Front-end code edit data:
##############################

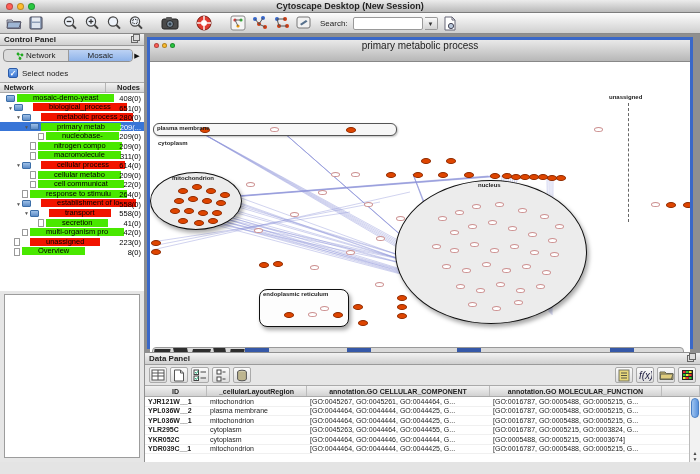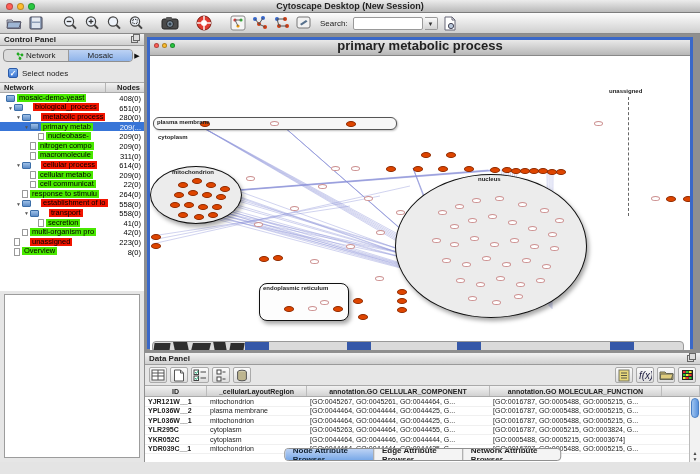"primary metabolic process" .ntitle { font-size: 13px -> 10px; font-weight: bold -> normal; height: 16px -> 22px }
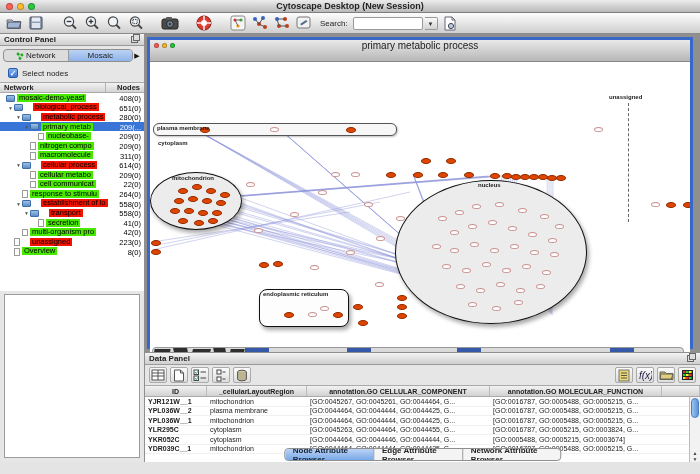"mosaic-demo-yeast" .tlabel { padding: 0 2px -> 0 16px }
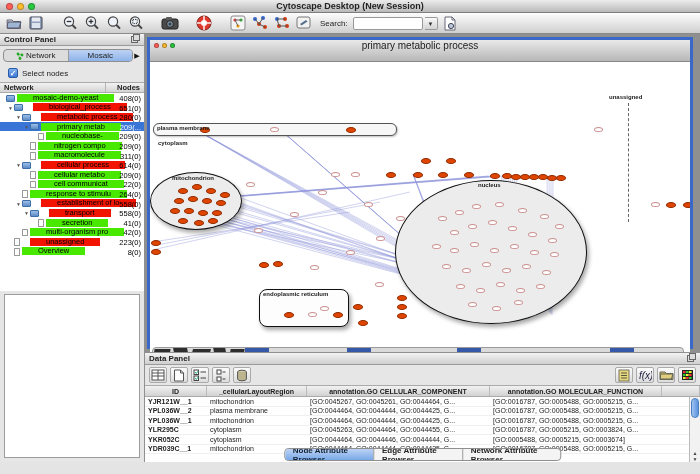"Node Attribute Browser" div.dptabs { html: <div> <div>Node Attribute Browser</div> <div>Edge Attribute Browser</div> <div>Network Attribute Browser</div> </div> -> none }
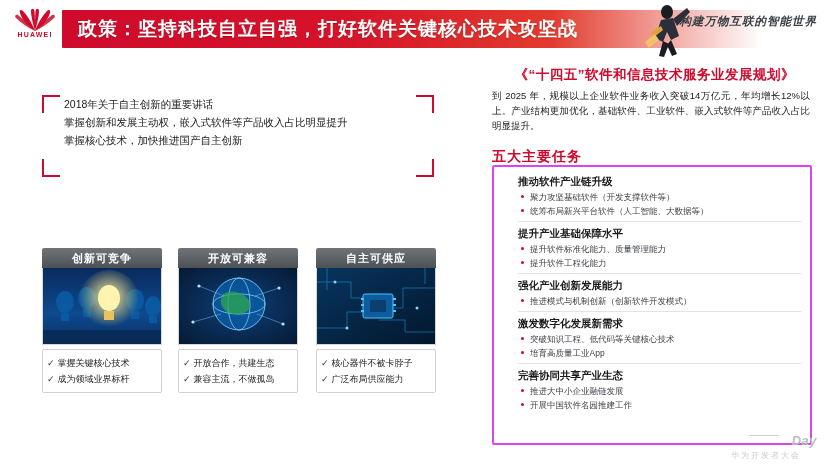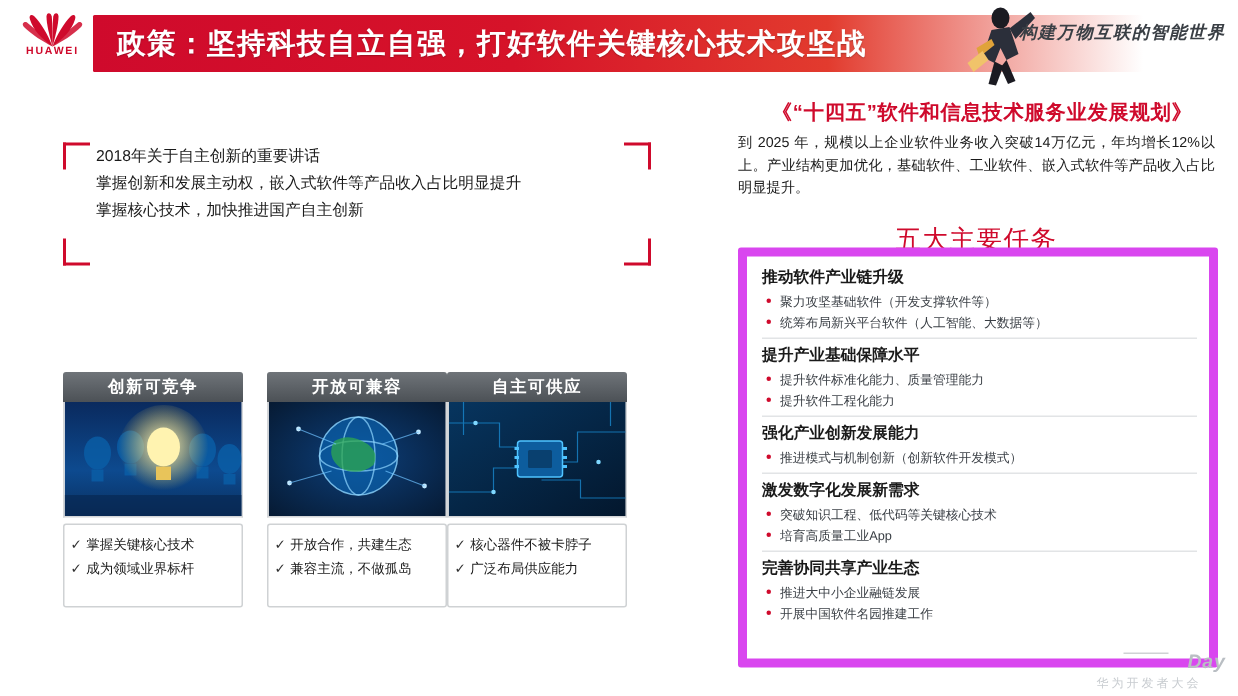"五大主要任务" .tasks-title { font-size: 17px -> 14px; font-weight: normal -> bold; text-align: center -> none }
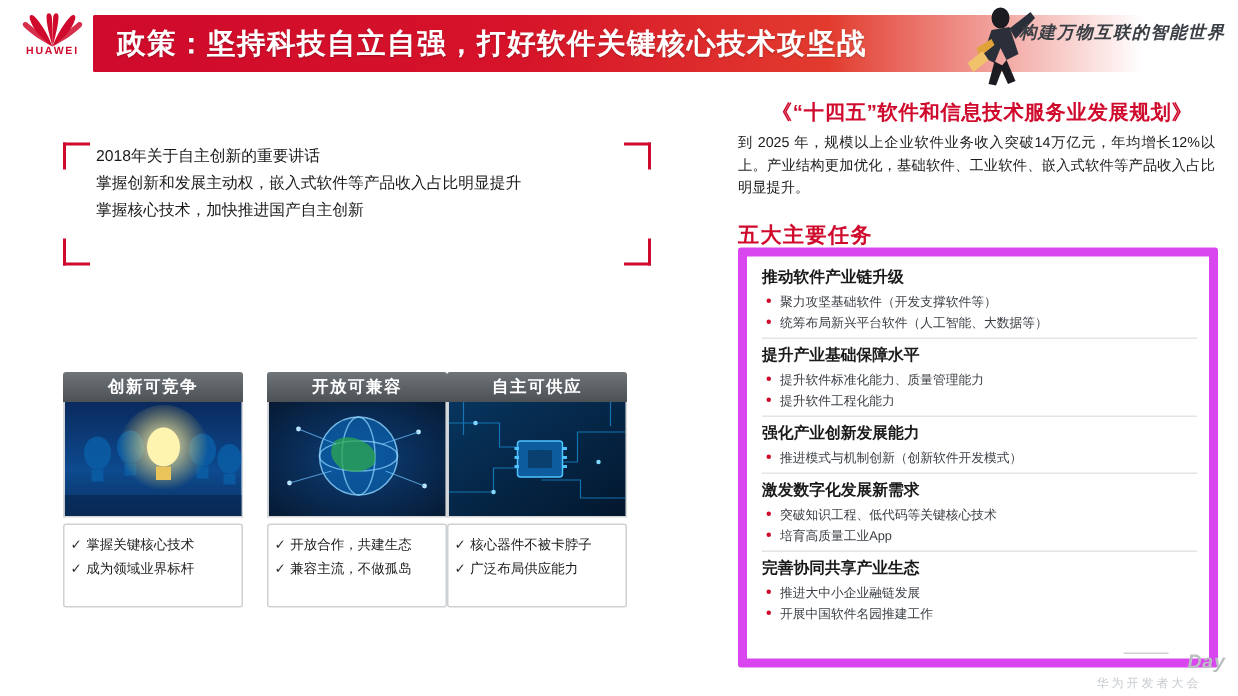"推动软件产业链升级" .task-panel { border: 6px solid #d946ef -> 2px solid #d946ef; padding: 6px 8px 4px 10px -> 6px 8px 4px 24px }
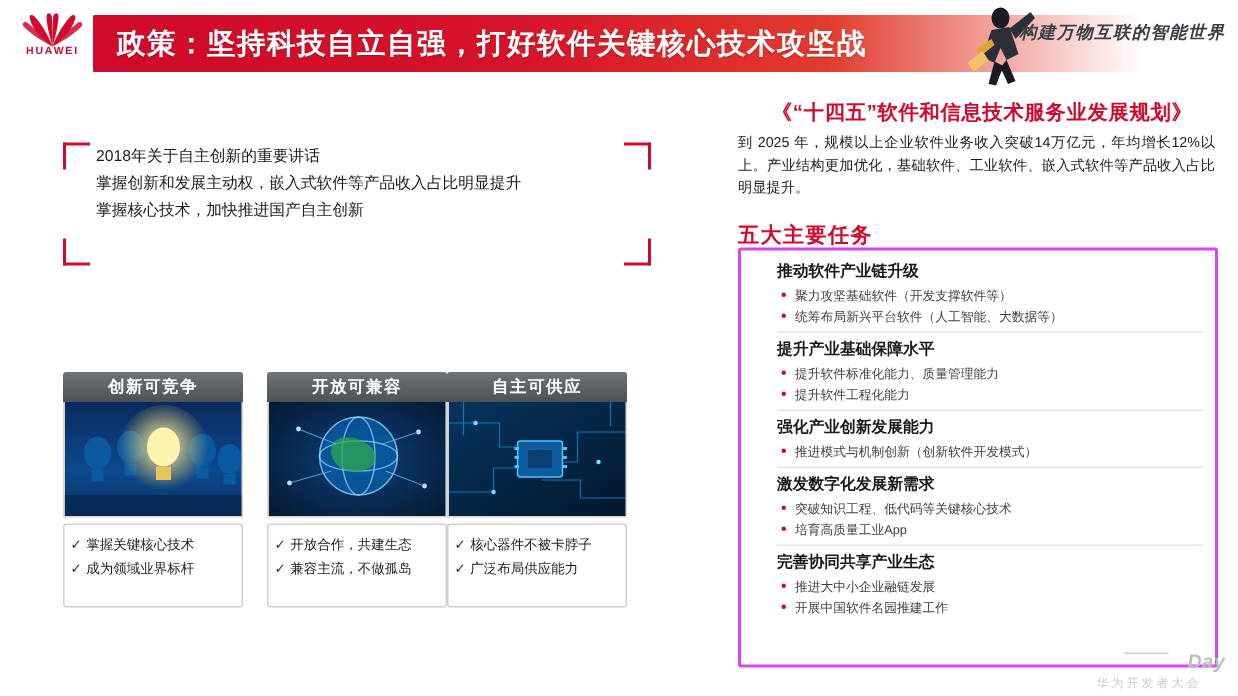"自主可供应" .card.c3 { left: 256px -> 274px }
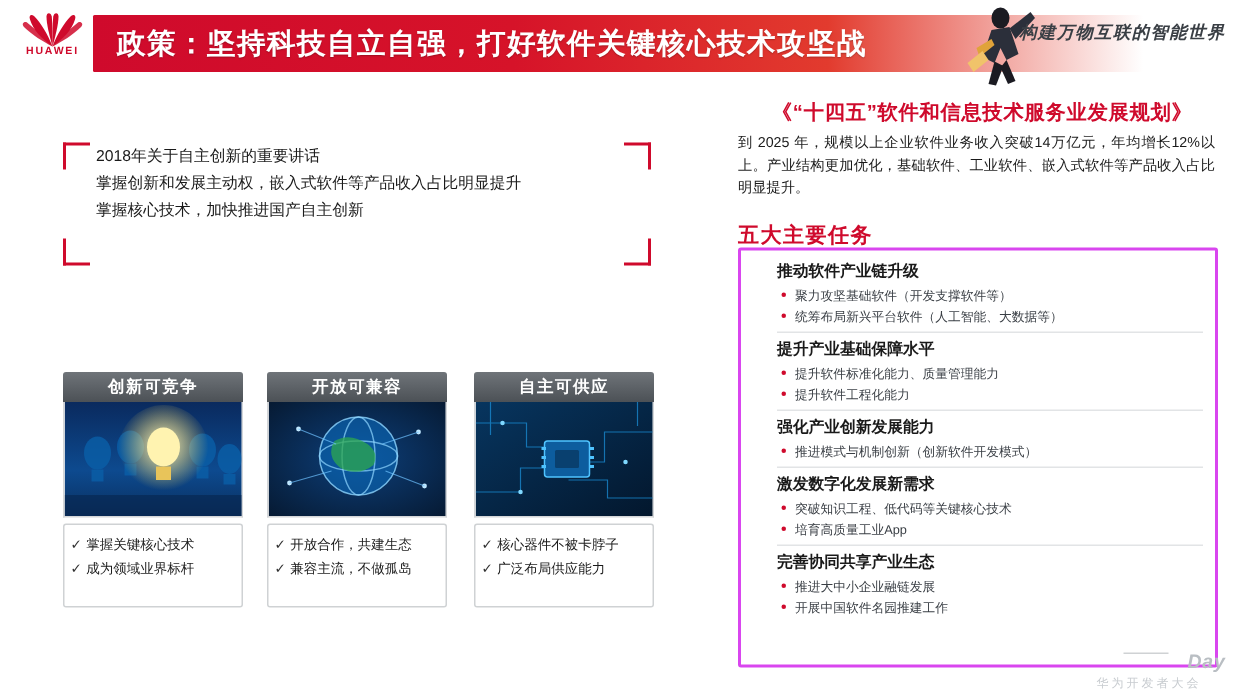"✓ 掌握关键核心技术" .card-bullets { height: 56px -> 44px }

##############################

## Task details
Extract all the entries word for word; omit any pictures.

## Output for this task
"primary metabolic process" .ntitle { font-size: 13px -> 10px; font-weight: bold -> normal; height: 16px -> 22px }
"mosaic-demo-yeast" .tlabel { padding: 0 2px -> 0 16px }
"Node Attribute Browser" div.dptabs { html: <div> <div>Node Attribute Browser</div> <div>Edge Attribute Browser</div> <div>Network Attribute Browser</div> </div> -> none }
"五大主要任务" .tasks-title { font-size: 17px -> 14px; font-weight: normal -> bold; text-align: center -> none }
"推动软件产业链升级" .task-panel { border: 6px solid #d946ef -> 2px solid #d946ef; padding: 6px 8px 4px 10px -> 6px 8px 4px 24px }
"自主可供应" .card.c3 { left: 256px -> 274px }
"✓ 掌握关键核心技术" .card-bullets { height: 56px -> 44px }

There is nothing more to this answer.